### Exercise goal:
Look through the entries below and show every line containing the word "Rehab".

Before-and-after change data
┏━━

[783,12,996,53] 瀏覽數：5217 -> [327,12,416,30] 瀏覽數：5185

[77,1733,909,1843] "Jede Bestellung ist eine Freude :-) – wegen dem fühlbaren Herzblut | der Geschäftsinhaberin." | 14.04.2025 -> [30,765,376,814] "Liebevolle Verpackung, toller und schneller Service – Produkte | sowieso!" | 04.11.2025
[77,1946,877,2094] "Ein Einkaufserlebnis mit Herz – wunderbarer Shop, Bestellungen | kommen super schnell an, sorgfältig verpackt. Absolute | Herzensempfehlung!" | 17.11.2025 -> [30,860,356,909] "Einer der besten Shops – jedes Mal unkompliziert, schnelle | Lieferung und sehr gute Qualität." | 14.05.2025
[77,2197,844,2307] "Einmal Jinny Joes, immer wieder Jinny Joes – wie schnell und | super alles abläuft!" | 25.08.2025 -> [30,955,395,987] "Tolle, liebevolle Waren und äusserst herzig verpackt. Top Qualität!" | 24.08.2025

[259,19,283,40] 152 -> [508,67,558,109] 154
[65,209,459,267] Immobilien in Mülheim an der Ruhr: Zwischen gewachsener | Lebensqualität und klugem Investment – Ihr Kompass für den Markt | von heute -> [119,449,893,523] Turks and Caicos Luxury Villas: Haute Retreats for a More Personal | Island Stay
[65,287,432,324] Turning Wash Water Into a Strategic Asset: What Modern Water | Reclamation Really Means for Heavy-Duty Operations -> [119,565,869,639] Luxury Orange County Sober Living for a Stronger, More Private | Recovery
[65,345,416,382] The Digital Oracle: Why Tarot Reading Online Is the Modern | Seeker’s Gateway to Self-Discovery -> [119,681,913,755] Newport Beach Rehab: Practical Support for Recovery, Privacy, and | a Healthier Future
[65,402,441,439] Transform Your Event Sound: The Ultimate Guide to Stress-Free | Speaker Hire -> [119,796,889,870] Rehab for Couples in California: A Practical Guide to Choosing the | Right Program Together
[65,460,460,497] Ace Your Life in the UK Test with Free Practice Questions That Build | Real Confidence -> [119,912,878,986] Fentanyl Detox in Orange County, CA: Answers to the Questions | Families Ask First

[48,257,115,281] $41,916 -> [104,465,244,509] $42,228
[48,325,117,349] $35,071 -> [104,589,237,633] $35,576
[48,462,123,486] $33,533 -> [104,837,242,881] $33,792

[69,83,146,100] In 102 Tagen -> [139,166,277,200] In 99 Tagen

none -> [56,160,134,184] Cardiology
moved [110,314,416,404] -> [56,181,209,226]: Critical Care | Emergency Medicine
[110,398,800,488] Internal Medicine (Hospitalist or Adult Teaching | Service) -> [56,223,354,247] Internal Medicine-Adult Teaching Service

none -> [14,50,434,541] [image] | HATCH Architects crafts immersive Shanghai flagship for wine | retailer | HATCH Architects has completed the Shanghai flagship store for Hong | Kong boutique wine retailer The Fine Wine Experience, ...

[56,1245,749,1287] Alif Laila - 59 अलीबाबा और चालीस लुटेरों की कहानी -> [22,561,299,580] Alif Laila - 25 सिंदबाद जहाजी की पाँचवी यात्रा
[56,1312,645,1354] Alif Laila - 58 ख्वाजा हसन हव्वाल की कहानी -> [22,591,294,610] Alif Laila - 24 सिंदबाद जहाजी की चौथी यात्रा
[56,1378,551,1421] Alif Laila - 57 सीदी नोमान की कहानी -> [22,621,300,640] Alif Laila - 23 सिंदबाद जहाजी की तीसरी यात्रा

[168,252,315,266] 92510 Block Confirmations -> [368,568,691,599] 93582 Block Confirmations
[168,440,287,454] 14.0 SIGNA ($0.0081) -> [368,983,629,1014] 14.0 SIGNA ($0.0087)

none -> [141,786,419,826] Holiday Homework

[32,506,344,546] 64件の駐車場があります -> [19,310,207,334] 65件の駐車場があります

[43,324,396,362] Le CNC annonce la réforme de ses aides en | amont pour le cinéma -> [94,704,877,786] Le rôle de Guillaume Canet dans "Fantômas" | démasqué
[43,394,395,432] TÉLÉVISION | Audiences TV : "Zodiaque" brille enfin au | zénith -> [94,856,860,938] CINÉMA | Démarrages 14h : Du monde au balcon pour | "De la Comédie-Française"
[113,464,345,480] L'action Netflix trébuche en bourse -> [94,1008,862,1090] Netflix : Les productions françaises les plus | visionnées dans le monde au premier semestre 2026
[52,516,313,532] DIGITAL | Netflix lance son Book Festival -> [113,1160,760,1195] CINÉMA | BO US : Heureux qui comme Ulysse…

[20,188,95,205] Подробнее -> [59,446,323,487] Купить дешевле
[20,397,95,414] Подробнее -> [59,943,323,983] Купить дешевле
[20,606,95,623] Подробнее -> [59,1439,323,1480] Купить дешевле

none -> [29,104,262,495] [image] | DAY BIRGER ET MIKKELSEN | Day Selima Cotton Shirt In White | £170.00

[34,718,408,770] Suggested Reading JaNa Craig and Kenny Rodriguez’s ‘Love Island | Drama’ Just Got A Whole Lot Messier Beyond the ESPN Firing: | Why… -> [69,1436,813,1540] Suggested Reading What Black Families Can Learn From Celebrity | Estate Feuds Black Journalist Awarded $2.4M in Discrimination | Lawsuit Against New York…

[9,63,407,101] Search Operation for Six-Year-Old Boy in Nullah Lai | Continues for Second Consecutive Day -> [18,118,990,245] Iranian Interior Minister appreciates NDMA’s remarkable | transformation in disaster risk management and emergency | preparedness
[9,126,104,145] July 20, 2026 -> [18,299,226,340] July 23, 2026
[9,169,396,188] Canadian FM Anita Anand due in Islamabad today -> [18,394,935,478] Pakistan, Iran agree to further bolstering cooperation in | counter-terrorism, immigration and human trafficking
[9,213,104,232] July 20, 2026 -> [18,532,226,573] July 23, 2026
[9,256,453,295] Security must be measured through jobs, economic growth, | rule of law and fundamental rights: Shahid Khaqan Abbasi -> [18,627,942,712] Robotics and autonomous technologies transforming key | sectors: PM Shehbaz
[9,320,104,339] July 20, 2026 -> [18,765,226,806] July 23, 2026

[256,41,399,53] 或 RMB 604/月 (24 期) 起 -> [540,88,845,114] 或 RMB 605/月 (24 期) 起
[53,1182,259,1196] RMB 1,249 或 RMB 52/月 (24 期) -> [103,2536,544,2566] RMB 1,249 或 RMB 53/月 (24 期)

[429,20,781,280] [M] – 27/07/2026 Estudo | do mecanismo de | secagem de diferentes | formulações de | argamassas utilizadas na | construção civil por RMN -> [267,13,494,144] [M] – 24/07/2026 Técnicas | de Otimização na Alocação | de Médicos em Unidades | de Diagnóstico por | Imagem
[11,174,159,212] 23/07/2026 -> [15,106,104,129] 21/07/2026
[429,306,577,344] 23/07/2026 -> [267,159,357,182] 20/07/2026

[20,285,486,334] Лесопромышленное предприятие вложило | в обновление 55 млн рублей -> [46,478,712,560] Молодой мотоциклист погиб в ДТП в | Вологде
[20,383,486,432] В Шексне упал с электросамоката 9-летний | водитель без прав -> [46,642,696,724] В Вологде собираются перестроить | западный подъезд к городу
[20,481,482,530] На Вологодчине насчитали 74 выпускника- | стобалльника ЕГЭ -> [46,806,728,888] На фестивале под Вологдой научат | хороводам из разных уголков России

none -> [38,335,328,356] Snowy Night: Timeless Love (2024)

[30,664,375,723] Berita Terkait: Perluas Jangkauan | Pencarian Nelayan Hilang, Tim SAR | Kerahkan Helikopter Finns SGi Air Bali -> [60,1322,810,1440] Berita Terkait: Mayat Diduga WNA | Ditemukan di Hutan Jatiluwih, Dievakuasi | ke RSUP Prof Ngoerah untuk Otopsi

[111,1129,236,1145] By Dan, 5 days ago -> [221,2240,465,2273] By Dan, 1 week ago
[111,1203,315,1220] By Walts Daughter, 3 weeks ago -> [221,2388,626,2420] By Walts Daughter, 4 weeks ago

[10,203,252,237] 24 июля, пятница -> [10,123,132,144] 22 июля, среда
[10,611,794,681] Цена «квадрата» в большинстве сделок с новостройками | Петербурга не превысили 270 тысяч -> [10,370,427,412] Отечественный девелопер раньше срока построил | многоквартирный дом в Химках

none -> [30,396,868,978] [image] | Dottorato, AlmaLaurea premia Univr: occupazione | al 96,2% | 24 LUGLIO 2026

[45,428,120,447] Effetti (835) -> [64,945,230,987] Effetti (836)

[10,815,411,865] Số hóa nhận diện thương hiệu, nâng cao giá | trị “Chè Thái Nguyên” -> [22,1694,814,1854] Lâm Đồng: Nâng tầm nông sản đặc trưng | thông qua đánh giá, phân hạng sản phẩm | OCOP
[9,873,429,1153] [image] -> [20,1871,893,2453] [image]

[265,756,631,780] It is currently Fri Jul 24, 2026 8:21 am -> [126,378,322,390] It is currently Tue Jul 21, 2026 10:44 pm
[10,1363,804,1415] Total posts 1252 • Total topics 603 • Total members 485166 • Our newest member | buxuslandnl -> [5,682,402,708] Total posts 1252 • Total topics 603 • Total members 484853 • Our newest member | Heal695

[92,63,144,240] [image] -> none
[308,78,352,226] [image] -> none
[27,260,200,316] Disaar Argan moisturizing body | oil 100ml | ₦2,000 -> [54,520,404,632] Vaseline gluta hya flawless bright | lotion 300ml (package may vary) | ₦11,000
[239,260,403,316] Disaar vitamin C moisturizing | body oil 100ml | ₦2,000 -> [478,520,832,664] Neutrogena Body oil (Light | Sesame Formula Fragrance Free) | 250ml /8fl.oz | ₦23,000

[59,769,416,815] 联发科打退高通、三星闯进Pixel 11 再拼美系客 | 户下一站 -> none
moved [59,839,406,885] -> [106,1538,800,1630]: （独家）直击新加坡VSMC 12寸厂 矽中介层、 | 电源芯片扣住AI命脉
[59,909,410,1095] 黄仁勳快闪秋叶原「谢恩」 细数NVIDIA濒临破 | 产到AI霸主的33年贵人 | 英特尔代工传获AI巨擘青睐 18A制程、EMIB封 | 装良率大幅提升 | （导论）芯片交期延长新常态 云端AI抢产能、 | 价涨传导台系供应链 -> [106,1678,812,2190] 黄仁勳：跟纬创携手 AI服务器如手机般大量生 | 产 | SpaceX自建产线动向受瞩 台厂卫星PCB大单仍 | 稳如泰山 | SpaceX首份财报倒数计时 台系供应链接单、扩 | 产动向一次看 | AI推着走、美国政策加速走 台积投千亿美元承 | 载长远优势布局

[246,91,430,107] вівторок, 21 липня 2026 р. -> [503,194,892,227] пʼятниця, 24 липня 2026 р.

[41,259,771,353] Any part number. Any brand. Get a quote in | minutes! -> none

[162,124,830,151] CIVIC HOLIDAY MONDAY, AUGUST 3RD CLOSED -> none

┗━━

### Task answer:
[65,345,416,382] The Digital Oracle: Why Tarot Reading Online Is the Modern | Seeker’s Gateway to Self-Discovery -> [119,681,913,755] Newport Beach Rehab: Practical Support for Recovery, Privacy, and | a Healthier Future
[65,402,441,439] Transform Your Event Sound: The Ultimate Guide to Stress-Free | Speaker Hire -> [119,796,889,870] Rehab for Couples in California: A Practical Guide to Choosing the | Right Program Together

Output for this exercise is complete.